▸ **Exercise goal**: Among the entries below, take the line with "Cordless hand blender" and the line with "discount: 20% = 643.54 -> 10% = 344.62", and output them and every line between them exactly, with nothing else.

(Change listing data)
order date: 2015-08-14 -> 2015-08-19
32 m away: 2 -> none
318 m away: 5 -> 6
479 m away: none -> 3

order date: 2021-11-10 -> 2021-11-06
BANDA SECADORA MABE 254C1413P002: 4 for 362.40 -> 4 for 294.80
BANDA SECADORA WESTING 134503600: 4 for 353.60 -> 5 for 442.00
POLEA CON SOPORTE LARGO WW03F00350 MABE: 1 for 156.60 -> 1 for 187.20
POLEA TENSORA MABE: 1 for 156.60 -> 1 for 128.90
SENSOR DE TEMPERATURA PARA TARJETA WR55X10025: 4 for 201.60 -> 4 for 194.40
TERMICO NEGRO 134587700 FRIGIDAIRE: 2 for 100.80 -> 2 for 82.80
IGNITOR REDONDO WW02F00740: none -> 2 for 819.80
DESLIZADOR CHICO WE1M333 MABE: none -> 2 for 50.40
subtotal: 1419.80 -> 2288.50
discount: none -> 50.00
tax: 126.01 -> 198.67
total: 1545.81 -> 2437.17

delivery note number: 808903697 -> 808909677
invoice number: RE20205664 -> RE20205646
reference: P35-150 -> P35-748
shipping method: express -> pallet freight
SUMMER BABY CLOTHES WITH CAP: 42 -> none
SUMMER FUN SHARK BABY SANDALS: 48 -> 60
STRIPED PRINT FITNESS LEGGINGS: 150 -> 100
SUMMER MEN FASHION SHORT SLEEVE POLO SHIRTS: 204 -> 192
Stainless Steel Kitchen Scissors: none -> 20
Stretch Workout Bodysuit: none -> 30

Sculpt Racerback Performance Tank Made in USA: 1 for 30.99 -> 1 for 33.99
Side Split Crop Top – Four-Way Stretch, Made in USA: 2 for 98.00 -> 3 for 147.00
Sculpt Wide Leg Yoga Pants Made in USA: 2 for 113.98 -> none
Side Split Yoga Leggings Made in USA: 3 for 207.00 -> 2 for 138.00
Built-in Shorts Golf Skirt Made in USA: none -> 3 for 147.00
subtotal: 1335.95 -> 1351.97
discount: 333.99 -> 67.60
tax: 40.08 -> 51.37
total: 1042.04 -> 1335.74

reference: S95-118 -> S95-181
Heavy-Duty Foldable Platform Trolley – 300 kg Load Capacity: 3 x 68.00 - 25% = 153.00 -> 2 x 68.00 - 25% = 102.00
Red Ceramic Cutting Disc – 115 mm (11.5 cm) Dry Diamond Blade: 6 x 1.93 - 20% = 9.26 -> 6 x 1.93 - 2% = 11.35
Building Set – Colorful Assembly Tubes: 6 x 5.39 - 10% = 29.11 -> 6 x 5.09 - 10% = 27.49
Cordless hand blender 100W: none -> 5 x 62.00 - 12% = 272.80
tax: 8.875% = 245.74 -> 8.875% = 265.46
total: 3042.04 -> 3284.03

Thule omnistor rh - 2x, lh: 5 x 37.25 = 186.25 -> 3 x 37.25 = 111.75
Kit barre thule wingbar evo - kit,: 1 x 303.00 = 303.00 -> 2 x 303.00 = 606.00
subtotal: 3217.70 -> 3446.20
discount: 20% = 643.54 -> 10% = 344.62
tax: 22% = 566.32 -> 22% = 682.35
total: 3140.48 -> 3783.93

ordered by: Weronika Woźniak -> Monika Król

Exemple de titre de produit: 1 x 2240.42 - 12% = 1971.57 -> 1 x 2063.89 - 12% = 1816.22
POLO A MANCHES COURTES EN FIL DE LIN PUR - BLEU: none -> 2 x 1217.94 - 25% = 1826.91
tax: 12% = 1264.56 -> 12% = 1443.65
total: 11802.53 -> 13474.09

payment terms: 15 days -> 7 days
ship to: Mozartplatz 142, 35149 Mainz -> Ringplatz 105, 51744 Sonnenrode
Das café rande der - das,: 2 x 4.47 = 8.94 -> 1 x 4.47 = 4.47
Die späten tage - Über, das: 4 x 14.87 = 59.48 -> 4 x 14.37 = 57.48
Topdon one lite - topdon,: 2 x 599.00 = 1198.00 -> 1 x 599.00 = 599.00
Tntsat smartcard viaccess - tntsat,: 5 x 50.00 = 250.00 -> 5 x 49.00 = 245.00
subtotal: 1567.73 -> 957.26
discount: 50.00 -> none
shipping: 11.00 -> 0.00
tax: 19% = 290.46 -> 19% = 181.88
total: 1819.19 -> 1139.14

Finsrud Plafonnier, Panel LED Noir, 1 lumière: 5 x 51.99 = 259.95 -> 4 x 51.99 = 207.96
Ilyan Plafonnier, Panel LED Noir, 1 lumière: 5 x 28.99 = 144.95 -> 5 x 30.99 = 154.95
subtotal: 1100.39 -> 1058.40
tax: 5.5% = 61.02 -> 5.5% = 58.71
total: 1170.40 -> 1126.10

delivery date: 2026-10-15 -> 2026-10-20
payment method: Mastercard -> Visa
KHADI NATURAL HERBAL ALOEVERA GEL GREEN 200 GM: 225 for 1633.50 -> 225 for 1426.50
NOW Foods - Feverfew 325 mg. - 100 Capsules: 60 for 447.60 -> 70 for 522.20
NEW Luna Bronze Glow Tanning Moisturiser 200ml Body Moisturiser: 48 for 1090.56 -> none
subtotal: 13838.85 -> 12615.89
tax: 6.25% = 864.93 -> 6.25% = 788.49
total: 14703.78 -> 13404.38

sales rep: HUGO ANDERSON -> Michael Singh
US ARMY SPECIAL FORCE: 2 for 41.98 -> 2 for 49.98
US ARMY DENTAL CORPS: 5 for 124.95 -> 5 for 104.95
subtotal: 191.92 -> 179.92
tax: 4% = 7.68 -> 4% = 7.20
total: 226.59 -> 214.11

▸ **Task result**:
Cordless hand blender 100W: none -> 5 x 62.00 - 12% = 272.80
tax: 8.875% = 245.74 -> 8.875% = 265.46
total: 3042.04 -> 3284.03

Thule omnistor rh - 2x, lh: 5 x 37.25 = 186.25 -> 3 x 37.25 = 111.75
Kit barre thule wingbar evo - kit,: 1 x 303.00 = 303.00 -> 2 x 303.00 = 606.00
subtotal: 3217.70 -> 3446.20
discount: 20% = 643.54 -> 10% = 344.62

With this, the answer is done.